Start of Block

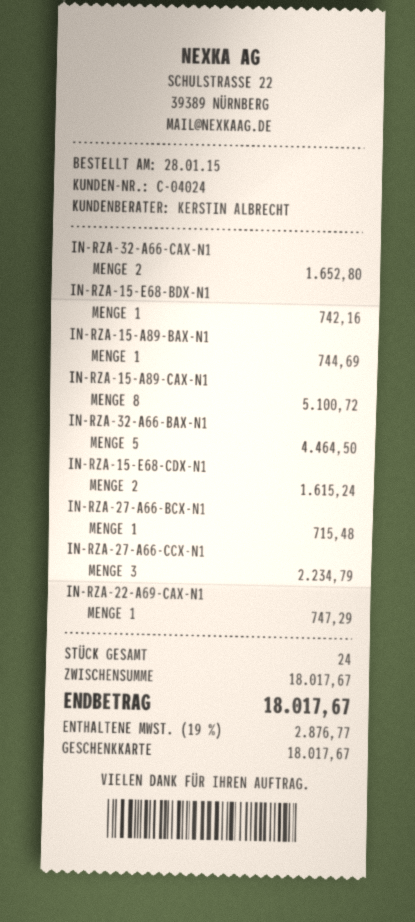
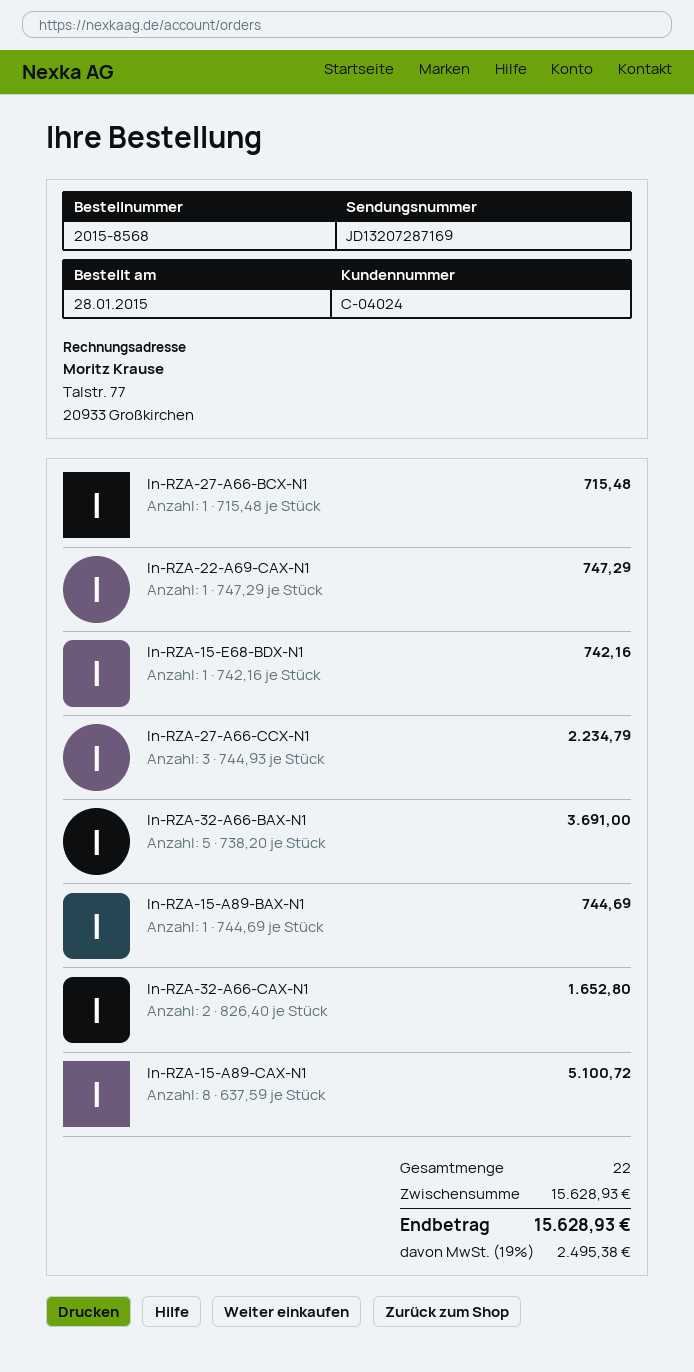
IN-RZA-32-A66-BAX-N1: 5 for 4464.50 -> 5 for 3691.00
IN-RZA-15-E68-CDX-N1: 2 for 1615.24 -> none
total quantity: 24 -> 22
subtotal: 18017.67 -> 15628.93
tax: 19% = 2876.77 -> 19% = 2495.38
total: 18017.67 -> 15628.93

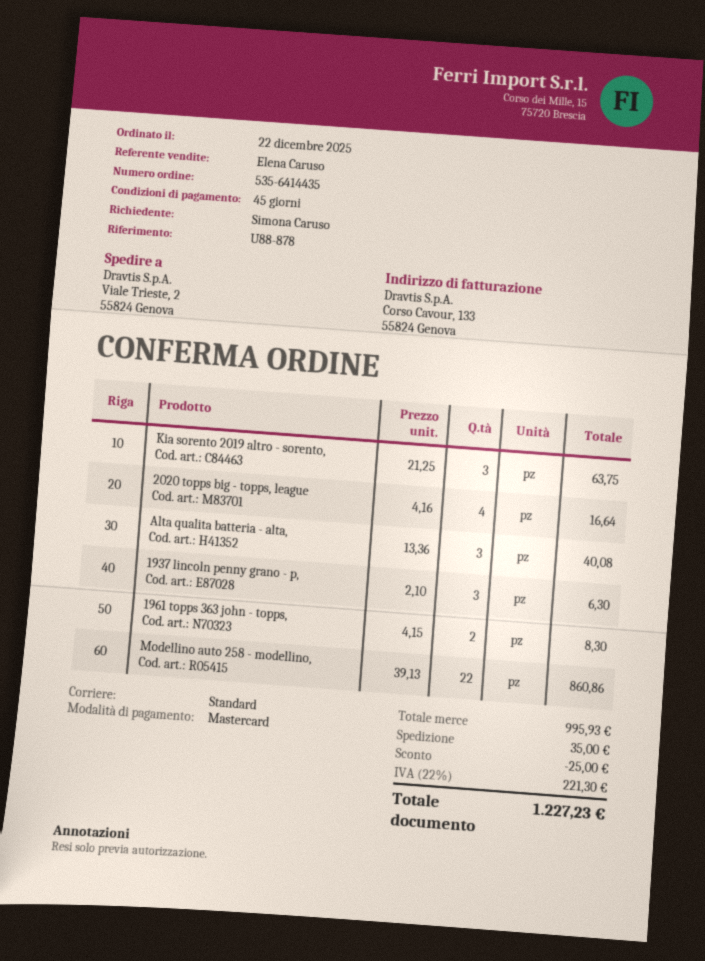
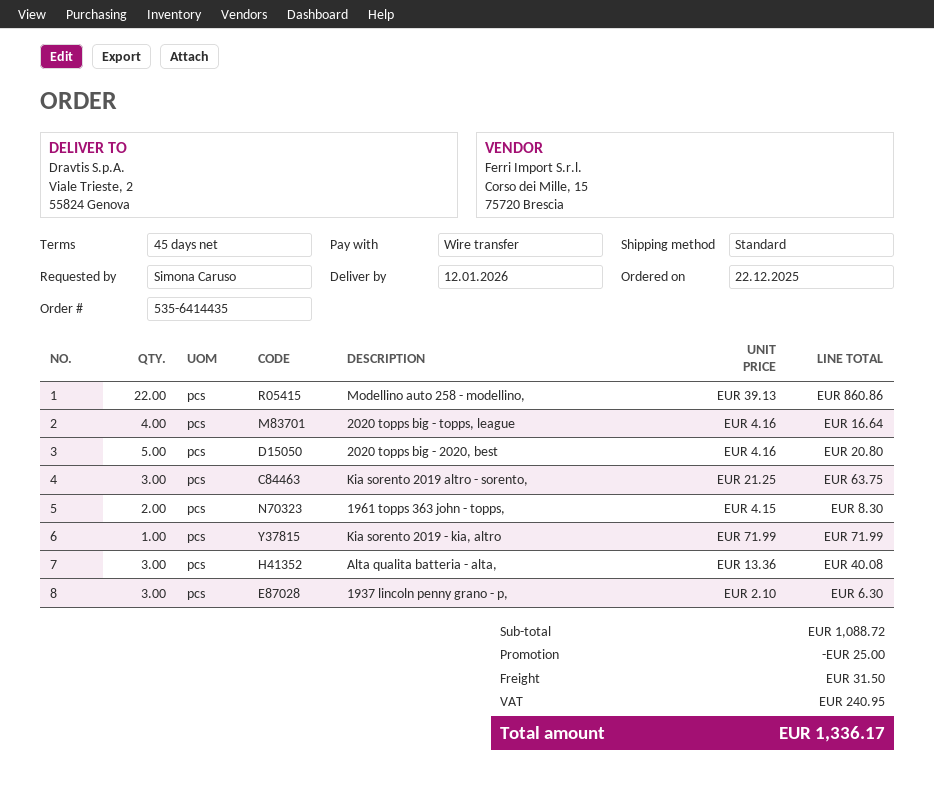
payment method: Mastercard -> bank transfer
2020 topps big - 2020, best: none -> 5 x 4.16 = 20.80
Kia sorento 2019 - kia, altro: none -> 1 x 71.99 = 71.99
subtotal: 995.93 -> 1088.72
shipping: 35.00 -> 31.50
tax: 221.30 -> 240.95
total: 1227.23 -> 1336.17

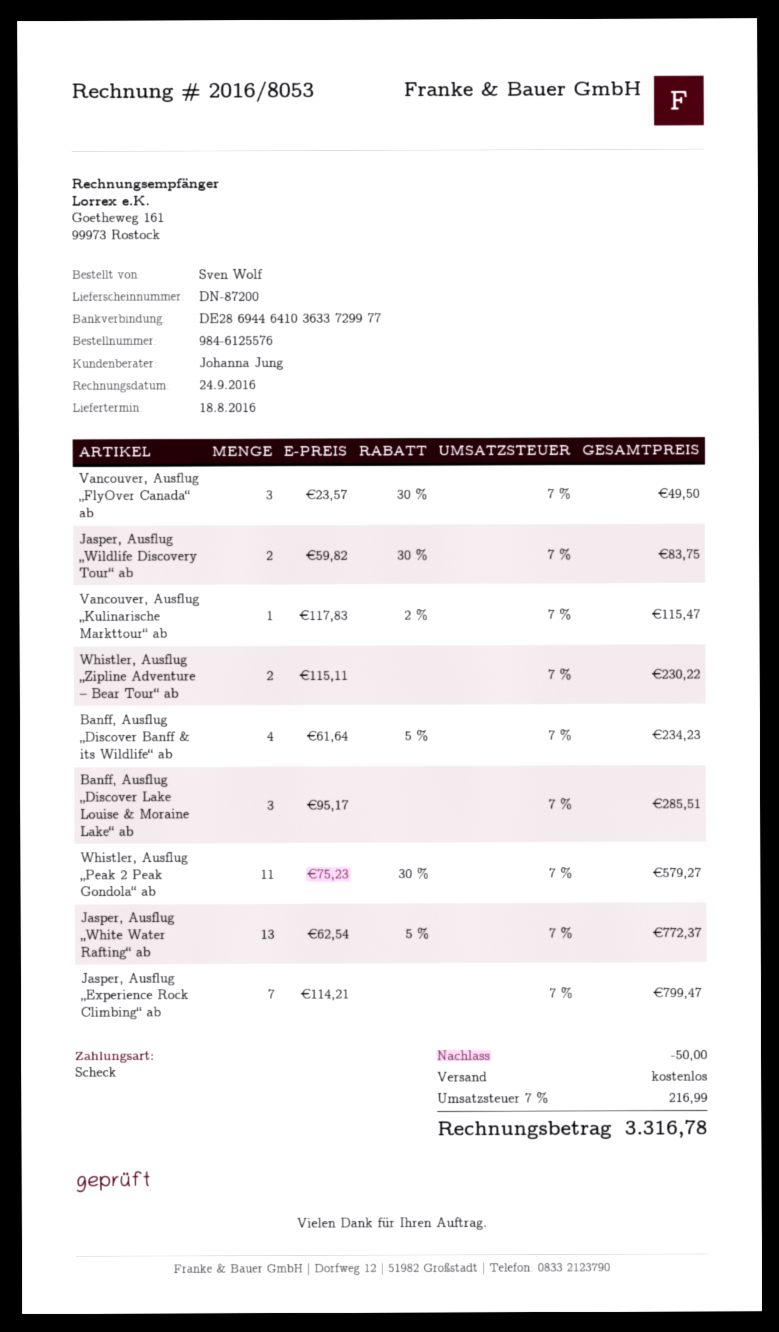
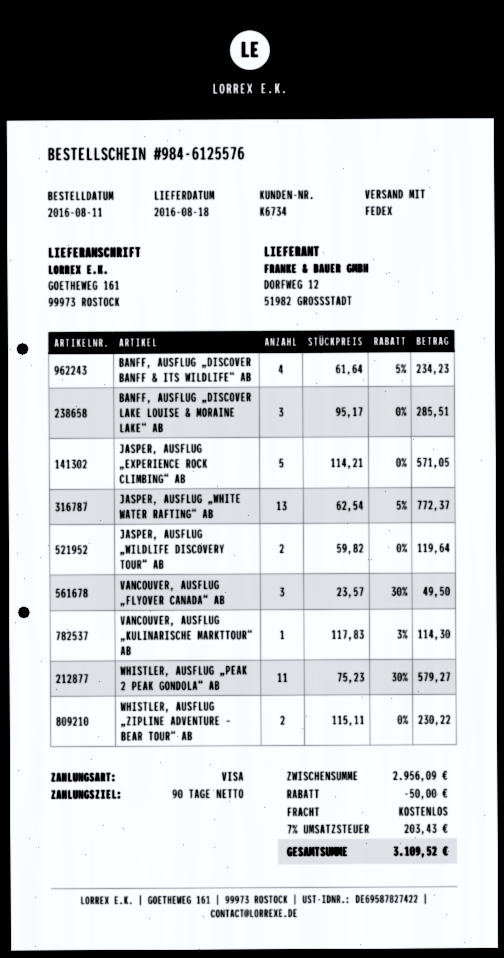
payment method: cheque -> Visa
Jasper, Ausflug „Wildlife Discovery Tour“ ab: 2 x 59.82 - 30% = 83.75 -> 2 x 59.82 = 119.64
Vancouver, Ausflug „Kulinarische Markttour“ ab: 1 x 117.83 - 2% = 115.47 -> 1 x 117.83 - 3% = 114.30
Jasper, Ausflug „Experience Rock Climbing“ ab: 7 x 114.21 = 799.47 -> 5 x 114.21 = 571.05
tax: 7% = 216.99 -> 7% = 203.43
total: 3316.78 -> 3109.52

End of Block

→ **PROBLEM TO SOLVE**: Copy only what lies between the start of the listing above and the line containing "payment method: Mastercard -> bank transfer", inclusive of both ends, exactly as written, and drop the pictures.

→ **EXERCISE SOLUTION**:
IN-RZA-32-A66-BAX-N1: 5 for 4464.50 -> 5 for 3691.00
IN-RZA-15-E68-CDX-N1: 2 for 1615.24 -> none
total quantity: 24 -> 22
subtotal: 18017.67 -> 15628.93
tax: 19% = 2876.77 -> 19% = 2495.38
total: 18017.67 -> 15628.93

payment method: Mastercard -> bank transfer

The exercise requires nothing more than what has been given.